Since Mercy Hospice rolled out the program in 2012, volunteers have cared for nearly 40 pets. They accept dogs, cats, birds, fish – just about any legal pet. Volunteers are trained and provide services that cover the continuum of pet care, from daily chores like walking and feeding, to taking pets to the vet and providing placement for the pet after the owner’s death.
The hospice volunteers’ involvement in Pet Peace of Mind earned Mercy Health System a 2014 AHA Hospital Awards for Volunteer Excellence or HAVE Award for community service programs. The awards honor exceptional volunteer efforts that provide distinguished service to hospitals, patients and communities.
Banfield Charitable Trust came up with idea for Pet Peace of Mind. The non-profit organization leads a variety of initiatives in support of pets and began working with hospices on the program in 2009. It has 100 partner non-profit hospices in its network, and another 300 in the pipeline who have expressed interest in starting their own programs.
“When people hear about the program, the perception can be why is hospice getting into the pet care world? But it’s really about extending hospice services,” says Dianne McGill, executive director and CEO of Banfield Charitable Trust. “It is hospice’s basic mission to provide support for the entire family network. For some hospice patients, their family is furry or feathered.”
The service is designed to be integrated as just one of many components of hospice care. Banfield Charitable Trust works closely with non-profit hospices to tailor the program to meet their needs and capabilities. The hospice decides on the services they want to offer and how to roll out the program. In addition to a grant, Banfield Charitable Trust provides the hospice with training, materials and support.
McGill says Pet Peace of Mind has helped more people in the community come to understand and appreciate what hospice care is all about. Hospices also are connecting with potential new donor and volunteer pools that would not have otherwise existed.

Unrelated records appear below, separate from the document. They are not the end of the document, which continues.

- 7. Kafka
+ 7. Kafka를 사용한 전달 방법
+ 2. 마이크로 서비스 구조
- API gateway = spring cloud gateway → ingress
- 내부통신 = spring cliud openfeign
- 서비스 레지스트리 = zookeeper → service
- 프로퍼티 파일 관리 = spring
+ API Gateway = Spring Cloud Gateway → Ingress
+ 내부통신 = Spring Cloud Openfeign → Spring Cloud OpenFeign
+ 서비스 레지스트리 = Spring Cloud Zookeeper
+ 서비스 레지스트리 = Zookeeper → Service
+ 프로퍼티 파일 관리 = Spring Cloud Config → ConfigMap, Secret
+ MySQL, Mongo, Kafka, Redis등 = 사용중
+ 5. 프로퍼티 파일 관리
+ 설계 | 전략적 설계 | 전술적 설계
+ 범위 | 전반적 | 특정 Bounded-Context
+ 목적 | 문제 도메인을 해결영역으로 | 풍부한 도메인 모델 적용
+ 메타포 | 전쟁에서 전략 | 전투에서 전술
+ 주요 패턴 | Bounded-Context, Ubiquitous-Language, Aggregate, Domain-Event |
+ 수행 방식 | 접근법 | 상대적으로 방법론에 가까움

“These services really make a difference in the patient’s life,” she says. “Once people discover what hospice does, donors fall in love with the hospice mission and become supporters of the entire hospice program.”
Local businesses, including pet boarding, grooming, walkers and veterinarians, can get involved with Pet Peace of Mind by volunteering, donating resources, or providing services for free or at a discounted rate.

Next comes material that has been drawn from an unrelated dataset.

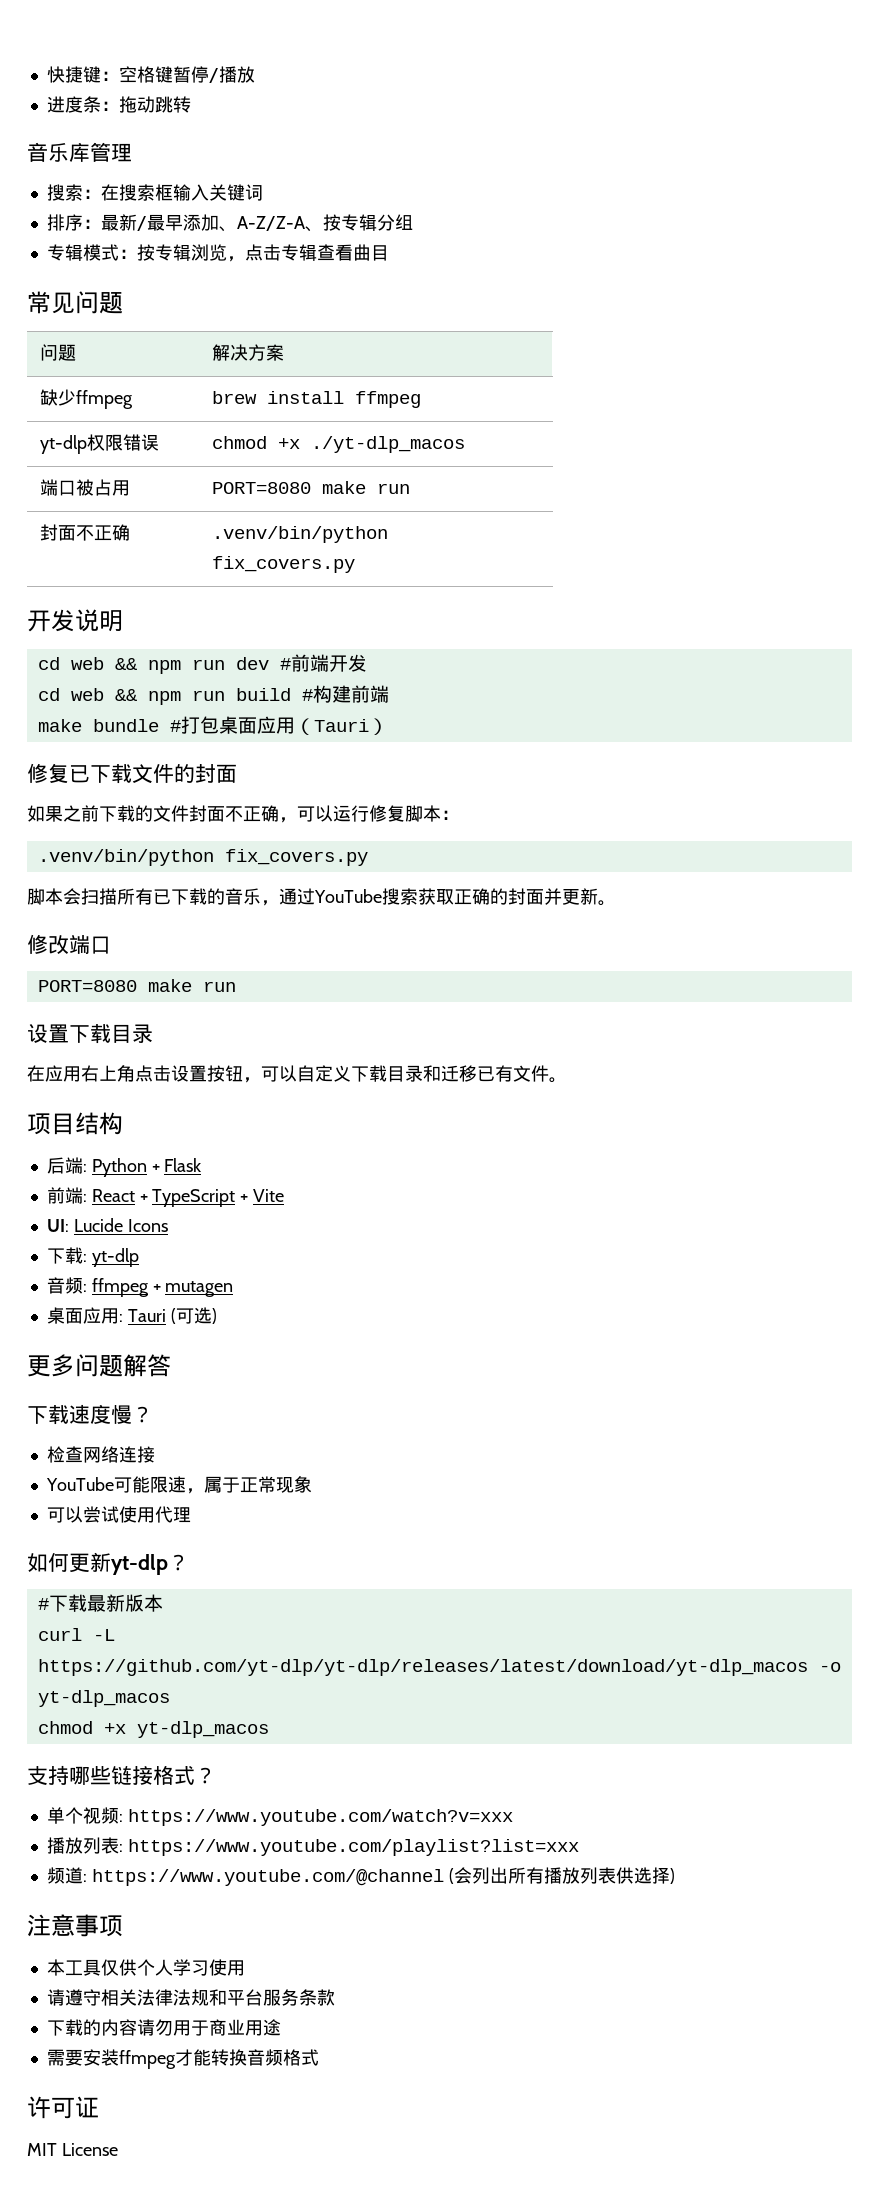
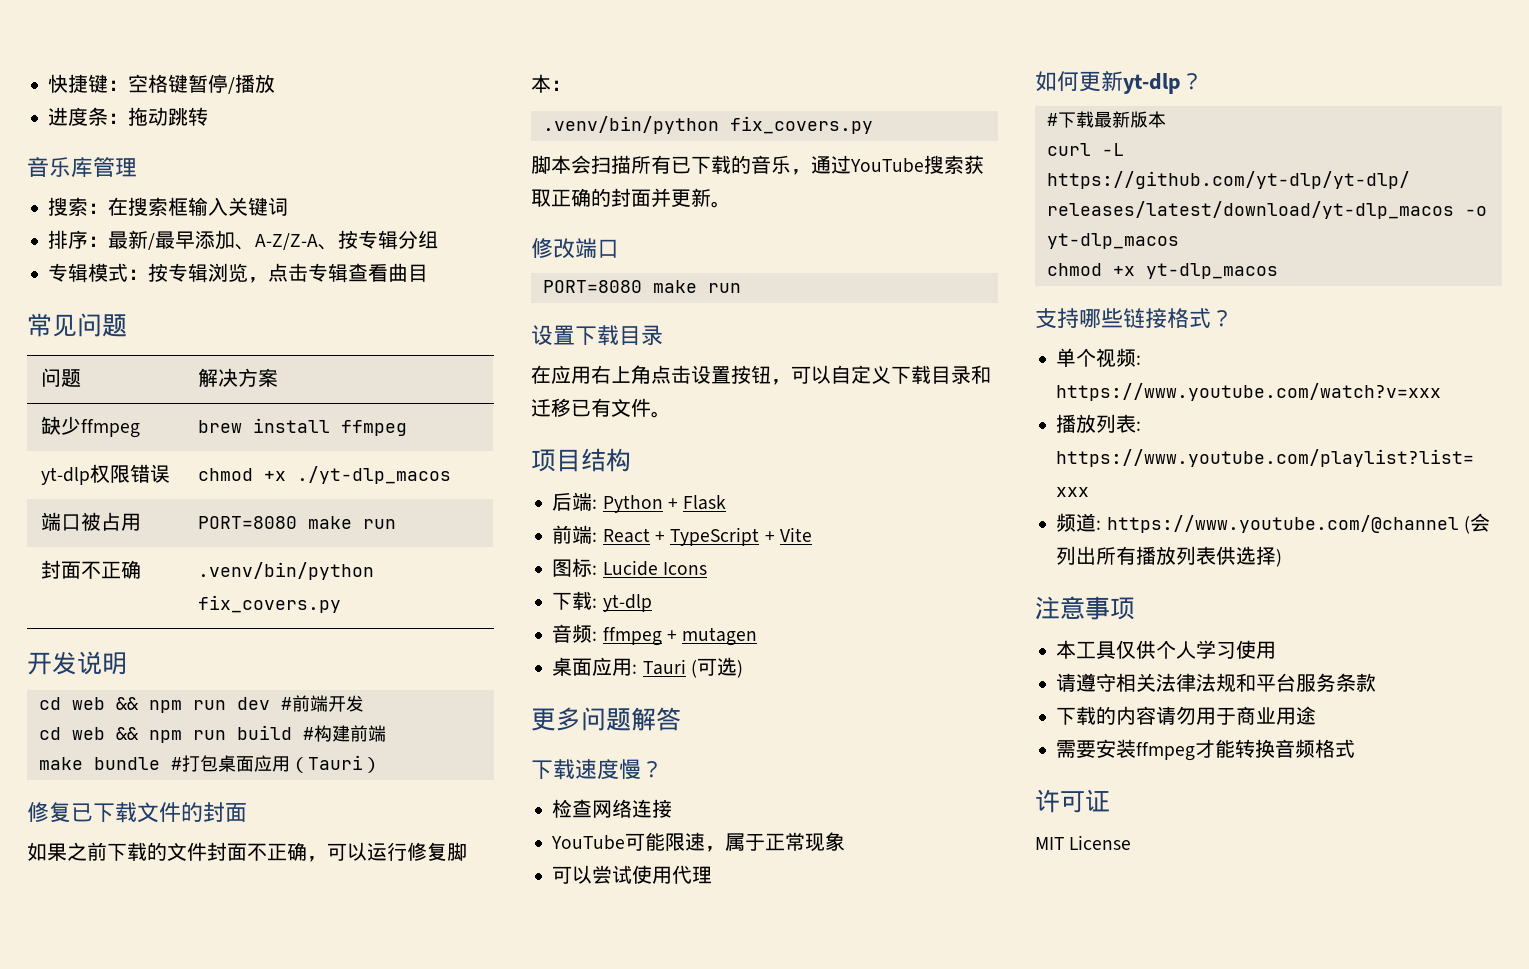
- UI: Lucide Icons
+ 图标: Lucide Icons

At Mercy, they work with local animal rescue, groomers and veterinarians and are able to offer veterinary consulting services at no cost.
“Once pet providers learn of our program, they are more than happy to do whatever they can to help us with our mission of keeping patients and pets together during their hospice journey,” says Mercy Health System’s Bea.
“Every patient’s family served through the program has commented on its uniqueness, and they’re extremely thankful,” he adds. “Without assistance, most pets would not receive the necessary treatment and care they deserve.”
For more about Mercy Hospice, click here. For information on starting a Pet Peace of Mind program at your local hospice, click here. For more on the HAVE awards, visit www.aha.org, click on AHA Awards under News Center, and then go to Hospital Awards for Volunteer Excellence.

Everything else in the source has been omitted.